#### [RECORDS]
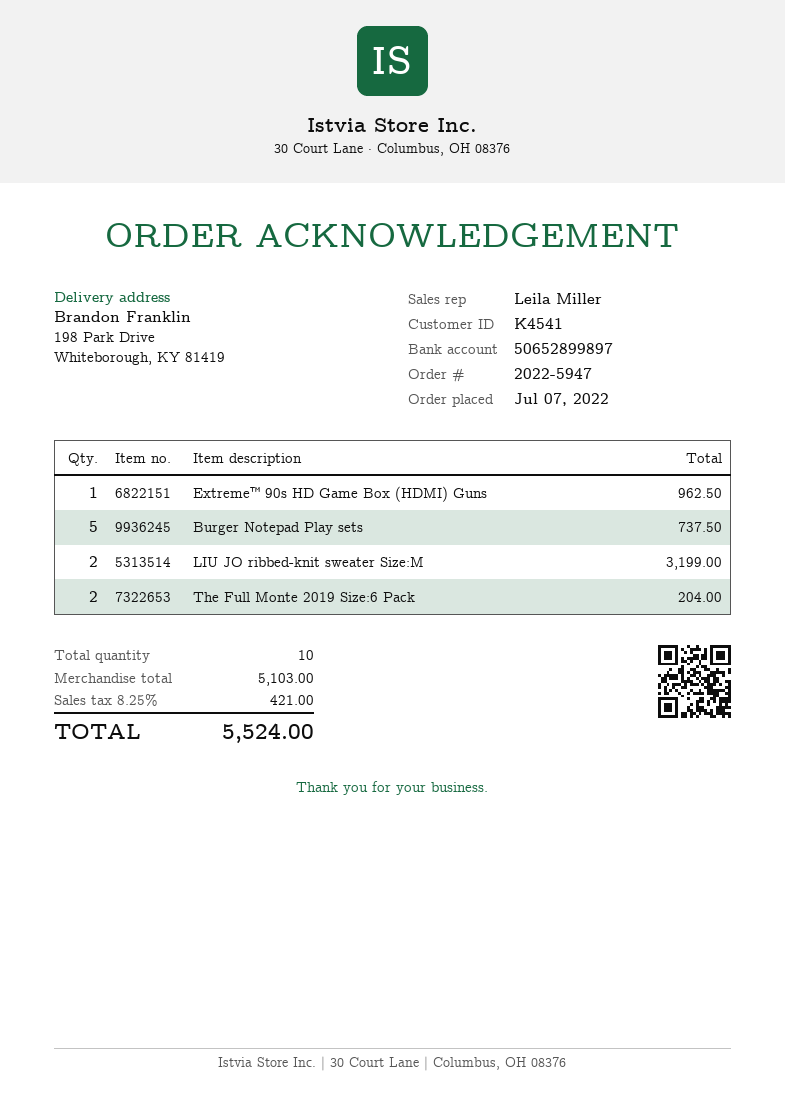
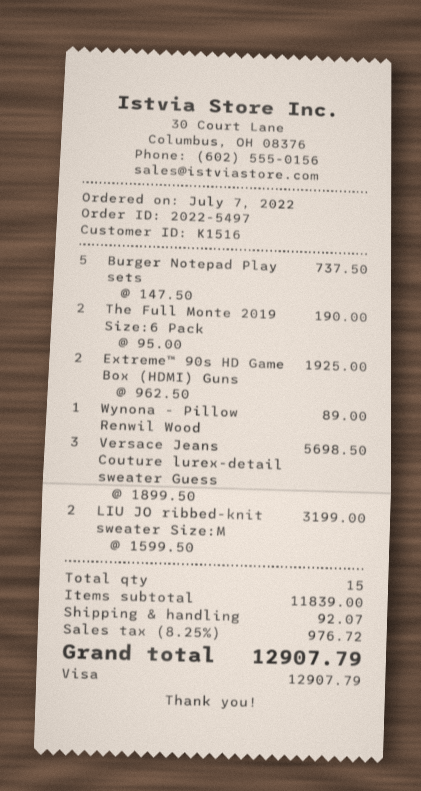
order number: 2022-5947 -> 2022-5497
customer number: K4541 -> K1516
Extreme™ 90s HD Game Box (HDMI) Guns: 1 for 962.50 -> 2 for 1925.00
The Full Monte 2019 Size:6 Pack: 2 for 204.00 -> 2 for 190.00
Wynona - Pillow Renwil Wood: none -> 1 for 89.00
Versace Jeans Couture lurex-detail sweater Guess: none -> 3 for 5698.50
total quantity: 10 -> 15
subtotal: 5103.00 -> 11839.00
shipping: none -> 92.07
tax: 8.25% = 421.00 -> 8.25% = 976.72
total: 5524.00 -> 12907.79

#### [TRY IT]
Starting with the line that contains "Extreme™ 90s HD", return each line through the last one of the data above, exactly as written and nothing more.

#### [YOUR SOLUTION]
Extreme™ 90s HD Game Box (HDMI) Guns: 1 for 962.50 -> 2 for 1925.00
The Full Monte 2019 Size:6 Pack: 2 for 204.00 -> 2 for 190.00
Wynona - Pillow Renwil Wood: none -> 1 for 89.00
Versace Jeans Couture lurex-detail sweater Guess: none -> 3 for 5698.50
total quantity: 10 -> 15
subtotal: 5103.00 -> 11839.00
shipping: none -> 92.07
tax: 8.25% = 421.00 -> 8.25% = 976.72
total: 5524.00 -> 12907.79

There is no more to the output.